Sobrino posits that the oppressor will struggle to see how Christ lives luminously in the victim. Jesus is the Suffering Servant, the one from whom others hide their faces. Recognition of such truth is difficult because such a searing vision “might disturb the false happiness of those who have produced the Servant, unmask the truth covered up by the euphemisms we invent every day” (Sobrino, 256-257). The victim reveals the oppressor’s status as the oppressor, thus opening the gate for the oppressor’s repentance and destabilizing worlds built on oppression.
Jesus the Liberator creates a liberative space to think theologically about oppression, justice, and mercy. In such a place, embodied practices that lead to martyrdom come in solidarity with the crucified people. Sobrino says those who are killed passively for being what they are, even when they say nothing, are “the greatest proof of injustice and the greatest protest against it” (258). Jesus was just that person, just as Breonna Taylor and all victims of racist killings are. Jesus’ cross becomes “the ultimate witness to God’s love, particularly for victims and against their oppressors” (269). Victims are the ultimate witnesses to Christ today. The true church exists where victims live free amid oppression. God’s reality is the victim's reality, not the perpetrator reality which too often hides comfortably in christian circles, misleading others and abusing power. To contemplate power dynamics in churches, institutions, and the U.S. legal system, I ask you read another piece: “Legitimizing Racial Discrimination through Antidiscrimination Law: A Critical Review” by Alan David Freeman. In Freeman’s article, you’ll see how adoption of the victim’s perspective is necessary for legal justice to be pursued. Adoption of the victim’s perspective must be necessary in the pursuit of theological justice. We must not see Christ from the eye of the perpetrator who looks only at discriminate acts of sin and pleads innocent, instead, we must encounter the Victim Christ who examines the diseased natures of our hearts, who knows our brokenness, who forgives.

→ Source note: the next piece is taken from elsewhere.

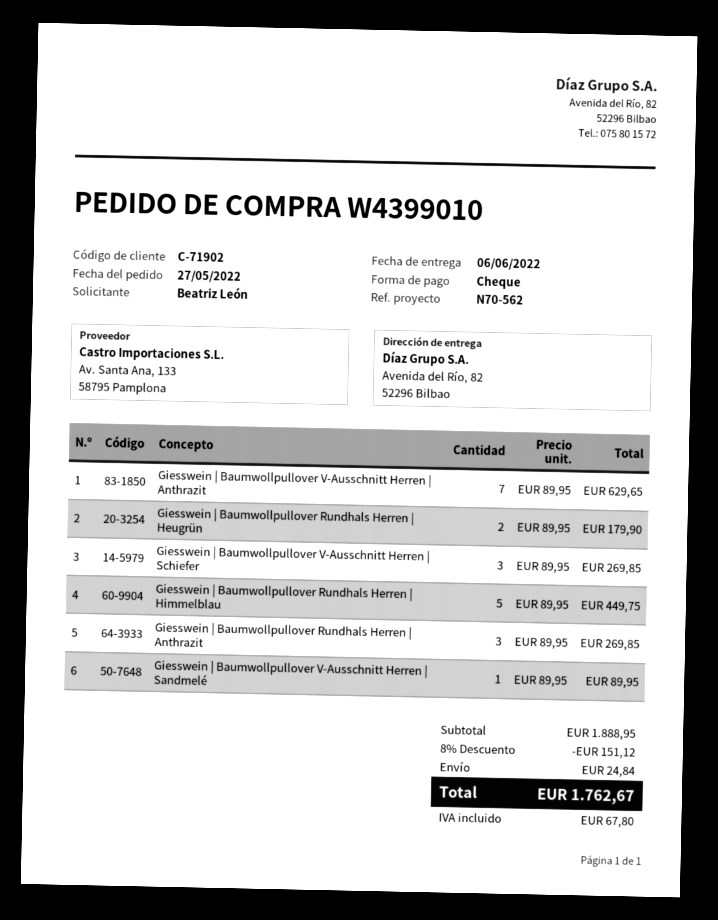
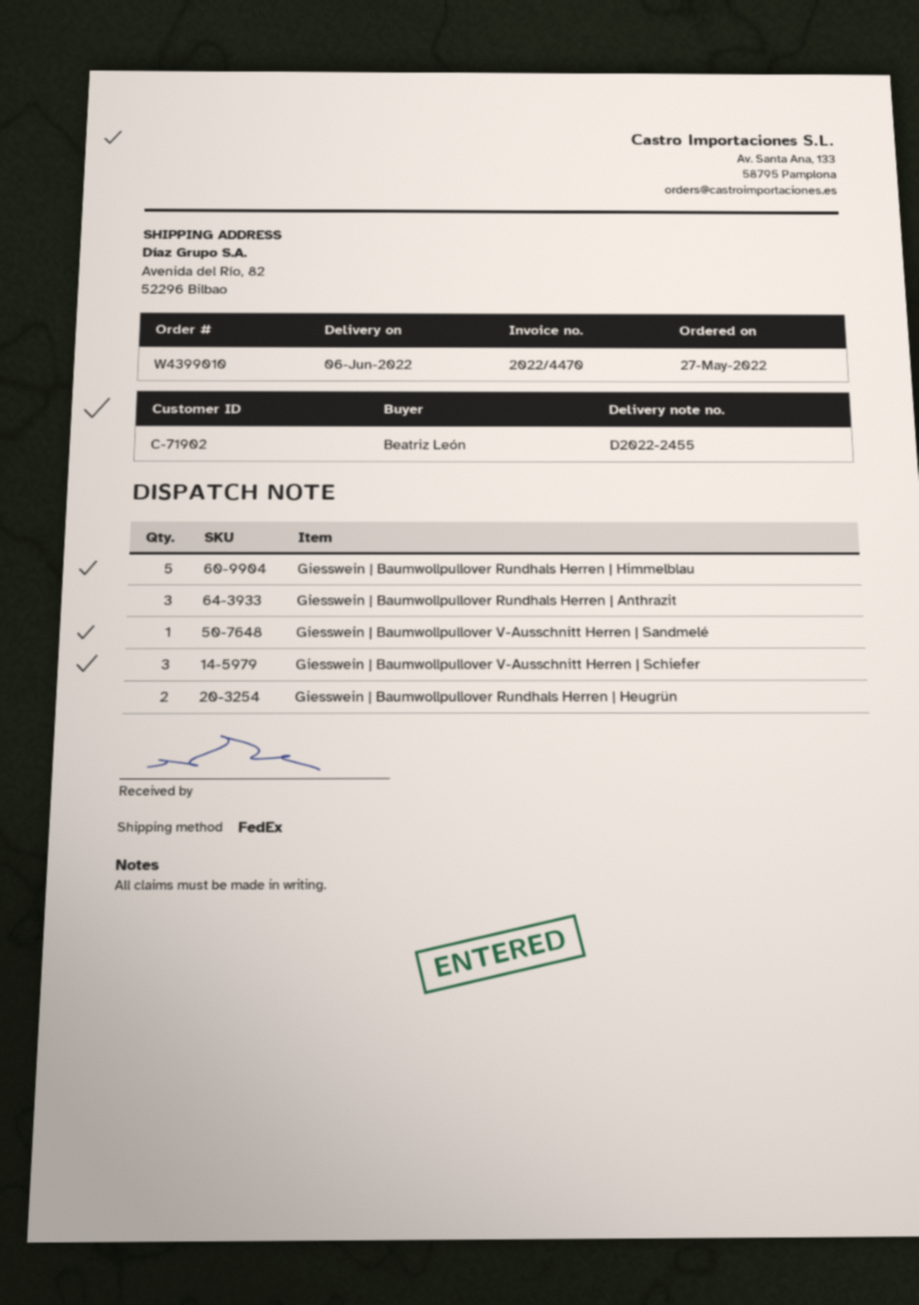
Giesswein | Baumwollpullover V-Ausschnitt Herren | Anthrazit: 7 -> none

I recommend reading Jesus the Liberator if you are interested in seeing theology do more than speculate about abstract ideological principles. Full of insight about sin, suffering, evil, and the person who Jesus was, Jesus the Liberator builds a framework to analyze power structures in the U.S. and abroad. Then, it draws attention to how Christ suffers in solidarity with victims of oppression, providing a nuanced theology of suffering. The words of Sobrino are healing. Read Sobrino as a wise theologian speaking on sin, evil, and suffering pastorally. There is only one Christ—Christ the Liberator incarnate in the life of Jesus and the lives of Crucified People.